[Web page revision data]
<<<<
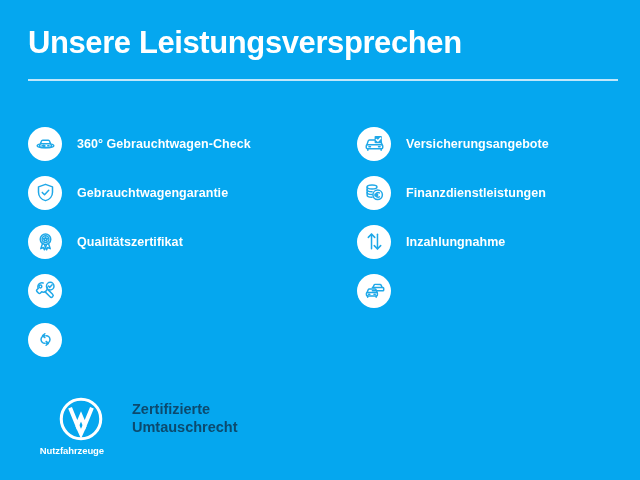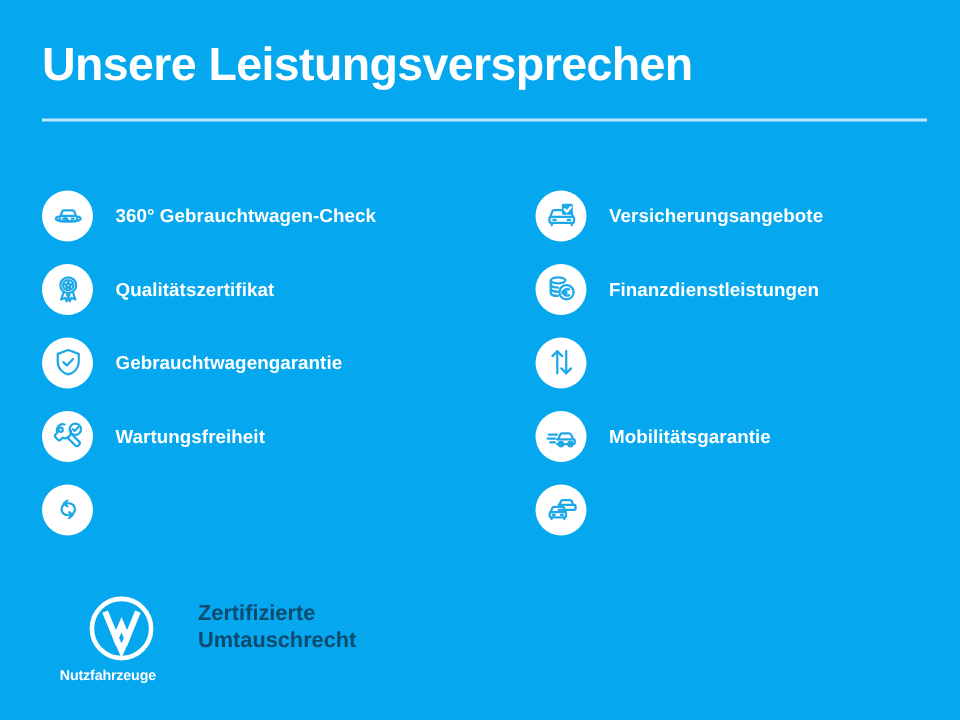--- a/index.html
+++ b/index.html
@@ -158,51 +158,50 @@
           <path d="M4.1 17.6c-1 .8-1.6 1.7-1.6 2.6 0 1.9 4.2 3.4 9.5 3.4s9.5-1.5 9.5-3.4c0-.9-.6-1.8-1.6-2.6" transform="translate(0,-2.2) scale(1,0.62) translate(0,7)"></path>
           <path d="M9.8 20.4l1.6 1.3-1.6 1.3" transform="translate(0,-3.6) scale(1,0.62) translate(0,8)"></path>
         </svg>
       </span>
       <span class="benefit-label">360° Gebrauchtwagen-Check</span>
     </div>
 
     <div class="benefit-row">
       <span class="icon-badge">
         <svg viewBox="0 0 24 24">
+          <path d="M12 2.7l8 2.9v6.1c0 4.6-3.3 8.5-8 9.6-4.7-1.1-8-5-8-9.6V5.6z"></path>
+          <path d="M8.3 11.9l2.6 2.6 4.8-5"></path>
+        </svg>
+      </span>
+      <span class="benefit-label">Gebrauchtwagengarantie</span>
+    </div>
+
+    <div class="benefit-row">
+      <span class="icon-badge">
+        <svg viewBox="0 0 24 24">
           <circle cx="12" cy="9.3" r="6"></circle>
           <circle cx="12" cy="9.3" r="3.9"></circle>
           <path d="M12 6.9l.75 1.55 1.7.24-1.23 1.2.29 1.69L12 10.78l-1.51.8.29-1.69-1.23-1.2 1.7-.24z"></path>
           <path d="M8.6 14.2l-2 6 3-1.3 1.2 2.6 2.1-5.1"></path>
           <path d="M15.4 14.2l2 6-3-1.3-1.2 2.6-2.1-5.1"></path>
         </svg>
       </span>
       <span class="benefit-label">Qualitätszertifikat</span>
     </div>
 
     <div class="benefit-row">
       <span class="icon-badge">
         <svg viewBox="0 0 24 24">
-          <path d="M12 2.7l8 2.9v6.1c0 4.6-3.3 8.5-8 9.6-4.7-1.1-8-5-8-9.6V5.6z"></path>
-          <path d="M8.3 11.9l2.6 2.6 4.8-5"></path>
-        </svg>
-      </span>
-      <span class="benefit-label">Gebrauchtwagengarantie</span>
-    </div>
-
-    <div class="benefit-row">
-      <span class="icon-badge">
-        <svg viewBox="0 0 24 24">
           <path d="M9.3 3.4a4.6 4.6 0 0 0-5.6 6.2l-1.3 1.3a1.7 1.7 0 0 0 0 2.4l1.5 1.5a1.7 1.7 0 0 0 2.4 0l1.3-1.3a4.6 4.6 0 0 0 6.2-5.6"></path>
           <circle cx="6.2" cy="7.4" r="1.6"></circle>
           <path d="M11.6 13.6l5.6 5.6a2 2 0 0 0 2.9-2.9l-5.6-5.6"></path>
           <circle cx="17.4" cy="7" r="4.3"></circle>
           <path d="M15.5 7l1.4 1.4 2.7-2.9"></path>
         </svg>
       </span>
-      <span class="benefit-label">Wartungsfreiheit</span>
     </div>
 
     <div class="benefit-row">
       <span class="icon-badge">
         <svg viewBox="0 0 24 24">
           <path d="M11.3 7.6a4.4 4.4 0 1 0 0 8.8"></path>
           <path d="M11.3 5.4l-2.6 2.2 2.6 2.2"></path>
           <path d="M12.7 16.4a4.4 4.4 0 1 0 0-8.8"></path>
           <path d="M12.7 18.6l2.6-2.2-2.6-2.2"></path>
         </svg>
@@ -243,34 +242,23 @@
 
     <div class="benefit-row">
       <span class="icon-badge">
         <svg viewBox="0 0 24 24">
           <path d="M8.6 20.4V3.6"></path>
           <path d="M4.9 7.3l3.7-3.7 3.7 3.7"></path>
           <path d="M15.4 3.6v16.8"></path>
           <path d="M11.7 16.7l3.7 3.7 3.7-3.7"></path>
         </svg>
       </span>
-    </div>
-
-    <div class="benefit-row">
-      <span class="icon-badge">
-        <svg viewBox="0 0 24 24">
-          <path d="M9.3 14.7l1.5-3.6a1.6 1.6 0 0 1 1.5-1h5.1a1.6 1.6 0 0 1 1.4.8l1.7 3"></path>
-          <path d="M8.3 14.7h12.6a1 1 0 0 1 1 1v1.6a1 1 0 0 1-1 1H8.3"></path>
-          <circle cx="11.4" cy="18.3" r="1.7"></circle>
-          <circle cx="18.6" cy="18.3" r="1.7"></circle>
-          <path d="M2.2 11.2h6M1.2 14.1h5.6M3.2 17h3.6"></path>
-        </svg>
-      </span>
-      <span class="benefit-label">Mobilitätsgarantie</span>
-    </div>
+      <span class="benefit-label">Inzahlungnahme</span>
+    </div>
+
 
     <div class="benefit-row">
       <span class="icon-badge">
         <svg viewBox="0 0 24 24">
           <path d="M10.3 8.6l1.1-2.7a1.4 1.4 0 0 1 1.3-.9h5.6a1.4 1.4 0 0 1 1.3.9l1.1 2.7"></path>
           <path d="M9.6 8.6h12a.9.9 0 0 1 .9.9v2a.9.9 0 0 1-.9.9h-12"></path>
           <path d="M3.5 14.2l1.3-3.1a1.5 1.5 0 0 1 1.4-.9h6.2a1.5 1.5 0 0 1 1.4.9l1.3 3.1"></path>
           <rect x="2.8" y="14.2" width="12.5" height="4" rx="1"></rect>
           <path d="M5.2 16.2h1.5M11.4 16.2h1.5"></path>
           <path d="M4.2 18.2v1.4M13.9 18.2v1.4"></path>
>>>>
<<<<
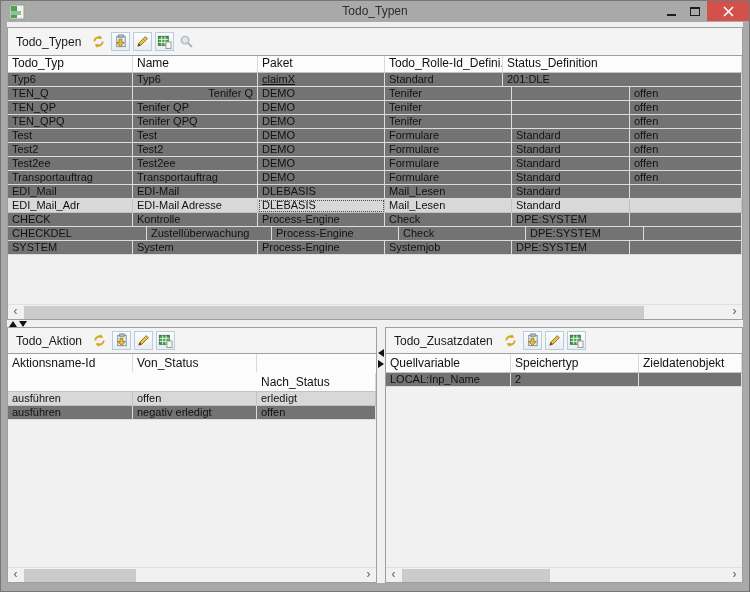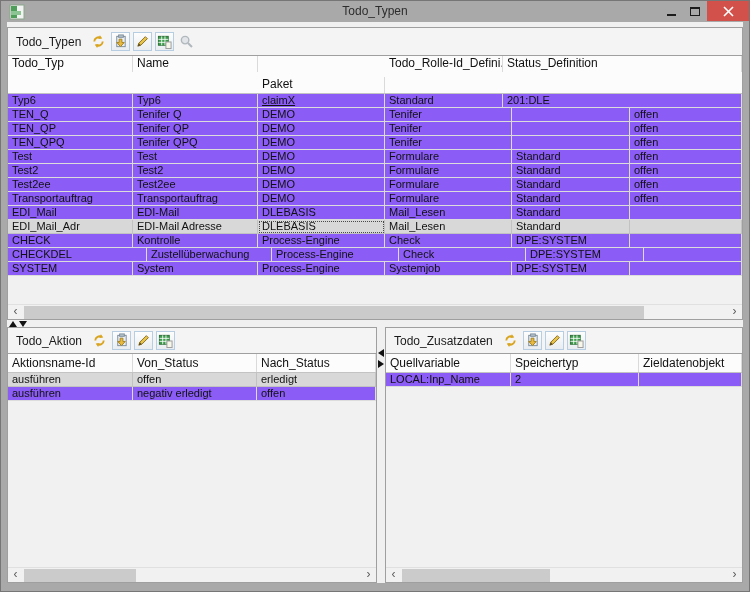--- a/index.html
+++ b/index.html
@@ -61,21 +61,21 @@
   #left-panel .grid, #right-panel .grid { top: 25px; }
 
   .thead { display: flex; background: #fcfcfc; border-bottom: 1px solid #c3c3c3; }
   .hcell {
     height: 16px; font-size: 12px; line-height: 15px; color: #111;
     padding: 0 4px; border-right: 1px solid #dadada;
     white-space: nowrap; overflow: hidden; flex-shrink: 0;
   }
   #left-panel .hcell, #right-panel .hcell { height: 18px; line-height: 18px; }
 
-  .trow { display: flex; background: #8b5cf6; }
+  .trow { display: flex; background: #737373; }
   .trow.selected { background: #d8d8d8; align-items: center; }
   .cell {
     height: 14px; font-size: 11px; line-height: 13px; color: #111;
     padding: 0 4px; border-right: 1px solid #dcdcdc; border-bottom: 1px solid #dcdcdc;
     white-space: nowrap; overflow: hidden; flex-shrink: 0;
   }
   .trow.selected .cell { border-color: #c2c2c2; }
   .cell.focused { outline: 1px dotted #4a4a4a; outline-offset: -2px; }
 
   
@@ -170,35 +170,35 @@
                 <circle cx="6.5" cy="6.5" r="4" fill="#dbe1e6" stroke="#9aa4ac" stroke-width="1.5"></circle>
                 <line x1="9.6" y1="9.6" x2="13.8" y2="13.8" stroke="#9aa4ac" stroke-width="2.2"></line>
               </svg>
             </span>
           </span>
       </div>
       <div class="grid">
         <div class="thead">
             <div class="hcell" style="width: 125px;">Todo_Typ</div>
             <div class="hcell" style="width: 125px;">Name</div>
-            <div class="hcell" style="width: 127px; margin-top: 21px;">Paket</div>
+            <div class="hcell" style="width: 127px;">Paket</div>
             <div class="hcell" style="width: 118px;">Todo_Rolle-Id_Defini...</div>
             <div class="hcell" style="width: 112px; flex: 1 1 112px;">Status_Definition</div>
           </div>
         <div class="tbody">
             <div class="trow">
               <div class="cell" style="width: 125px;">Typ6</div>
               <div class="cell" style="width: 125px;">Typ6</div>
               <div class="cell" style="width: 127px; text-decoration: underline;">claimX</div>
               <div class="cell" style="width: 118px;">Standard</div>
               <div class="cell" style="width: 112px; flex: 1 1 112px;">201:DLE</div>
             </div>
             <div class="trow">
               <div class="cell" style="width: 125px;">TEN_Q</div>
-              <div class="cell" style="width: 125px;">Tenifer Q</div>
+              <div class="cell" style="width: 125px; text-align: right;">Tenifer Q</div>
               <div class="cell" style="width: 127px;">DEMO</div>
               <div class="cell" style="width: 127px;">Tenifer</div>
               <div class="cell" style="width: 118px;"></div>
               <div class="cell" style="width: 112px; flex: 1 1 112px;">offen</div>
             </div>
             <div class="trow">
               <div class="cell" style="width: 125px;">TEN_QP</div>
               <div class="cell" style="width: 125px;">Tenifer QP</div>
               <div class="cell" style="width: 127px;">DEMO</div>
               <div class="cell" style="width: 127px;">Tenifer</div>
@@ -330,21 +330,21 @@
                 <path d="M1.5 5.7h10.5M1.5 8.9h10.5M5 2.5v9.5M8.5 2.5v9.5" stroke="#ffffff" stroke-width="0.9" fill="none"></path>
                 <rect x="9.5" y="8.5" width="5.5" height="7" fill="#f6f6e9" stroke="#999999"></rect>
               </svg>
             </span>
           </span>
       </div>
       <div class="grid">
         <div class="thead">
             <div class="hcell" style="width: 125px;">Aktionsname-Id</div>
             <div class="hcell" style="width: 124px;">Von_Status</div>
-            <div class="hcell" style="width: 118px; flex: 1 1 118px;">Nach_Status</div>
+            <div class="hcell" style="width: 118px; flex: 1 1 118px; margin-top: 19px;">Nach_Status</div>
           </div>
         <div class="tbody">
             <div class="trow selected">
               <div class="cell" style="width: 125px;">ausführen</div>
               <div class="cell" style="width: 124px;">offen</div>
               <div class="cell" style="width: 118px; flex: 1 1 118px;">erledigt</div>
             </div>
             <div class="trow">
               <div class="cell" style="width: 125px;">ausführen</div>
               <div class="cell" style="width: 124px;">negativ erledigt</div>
>>>>
Work request - From the data above, copy each line that holds "display".

Response to this task -
   .thead { display: flex; background: #fcfcfc; border-bottom: 1px solid #c3c3c3; }
-  .trow { display: flex; background: #8b5cf6; }
+  .trow { display: flex; background: #737373; }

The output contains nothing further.